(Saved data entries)

%%

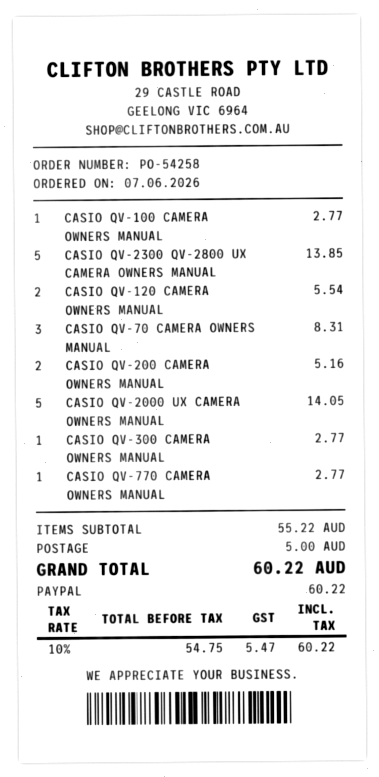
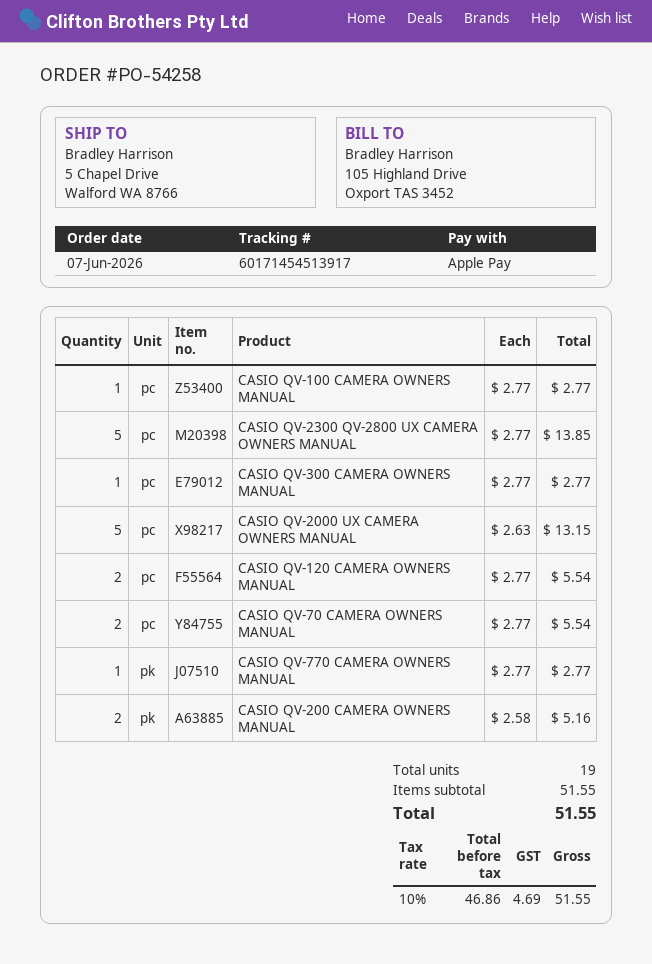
payment method: PayPal -> Apple Pay
CASIO QV-70 CAMERA OWNERS MANUAL: 3 for 8.31 -> 2 for 5.54
CASIO QV-2000 UX CAMERA OWNERS MANUAL: 5 for 14.05 -> 5 for 13.15
subtotal: 55.22 -> 51.55
shipping: 5.00 -> none
net: 54.75 -> 46.86
tax: 10% = 5.47 -> 10% = 4.69
total: 60.22 -> 51.55

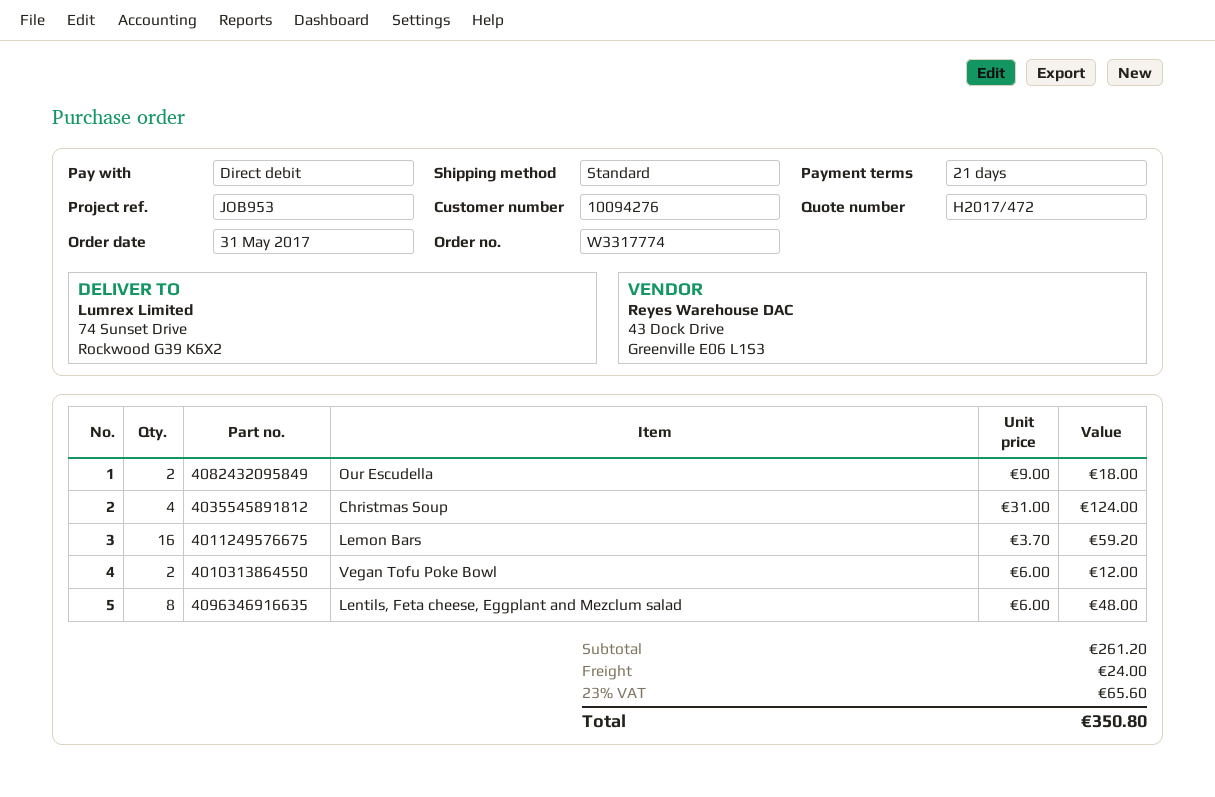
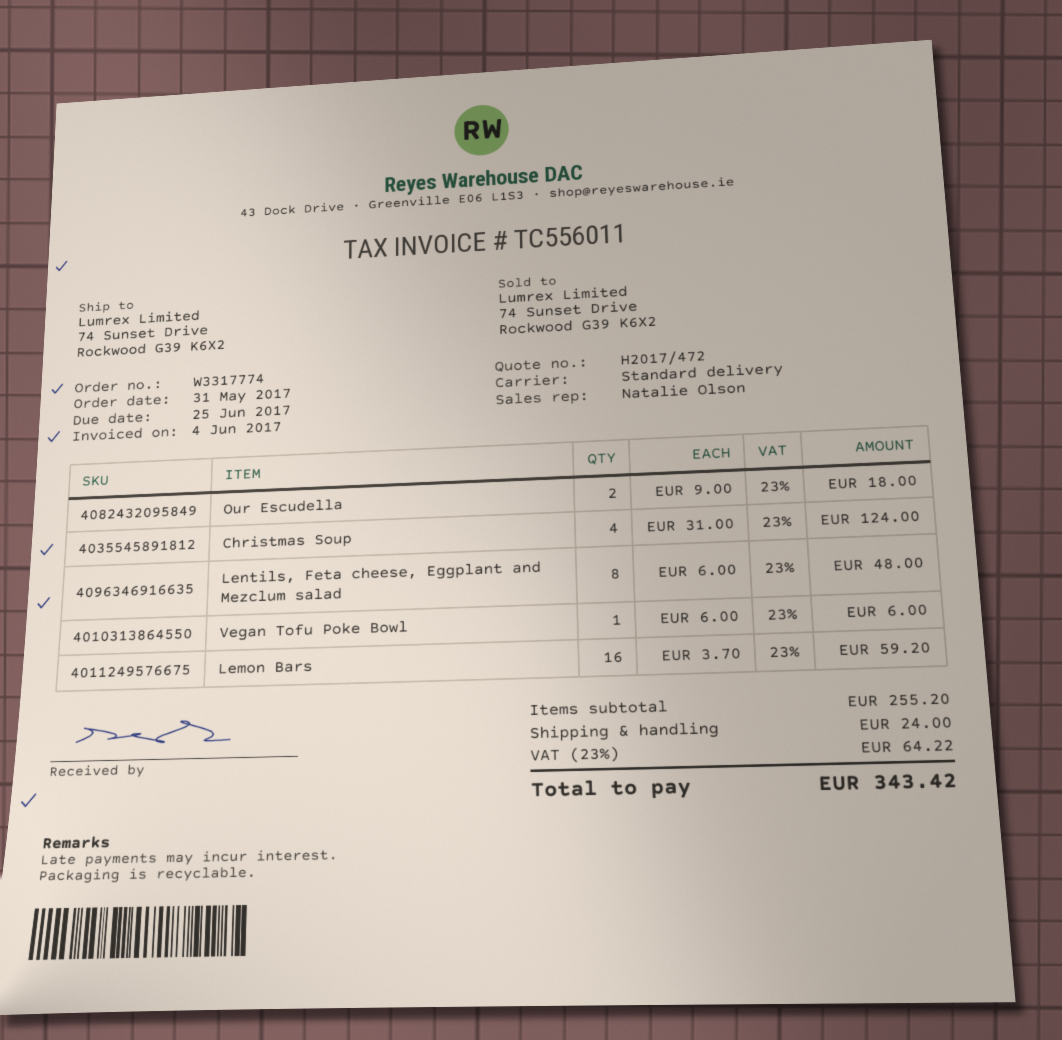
Vegan Tofu Poke Bowl: 2 x 6.00 = 12.00 -> 1 x 6.00 = 6.00
subtotal: 261.20 -> 255.20
tax: 23% = 65.60 -> 23% = 64.22
total: 350.80 -> 343.42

%%

What is being asked: Produce a verbatim copy of every entry, excluding pictures.

Task output:
payment method: PayPal -> Apple Pay
CASIO QV-70 CAMERA OWNERS MANUAL: 3 for 8.31 -> 2 for 5.54
CASIO QV-2000 UX CAMERA OWNERS MANUAL: 5 for 14.05 -> 5 for 13.15
subtotal: 55.22 -> 51.55
shipping: 5.00 -> none
net: 54.75 -> 46.86
tax: 10% = 5.47 -> 10% = 4.69
total: 60.22 -> 51.55

Vegan Tofu Poke Bowl: 2 x 6.00 = 12.00 -> 1 x 6.00 = 6.00
subtotal: 261.20 -> 255.20
tax: 23% = 65.60 -> 23% = 64.22
total: 350.80 -> 343.42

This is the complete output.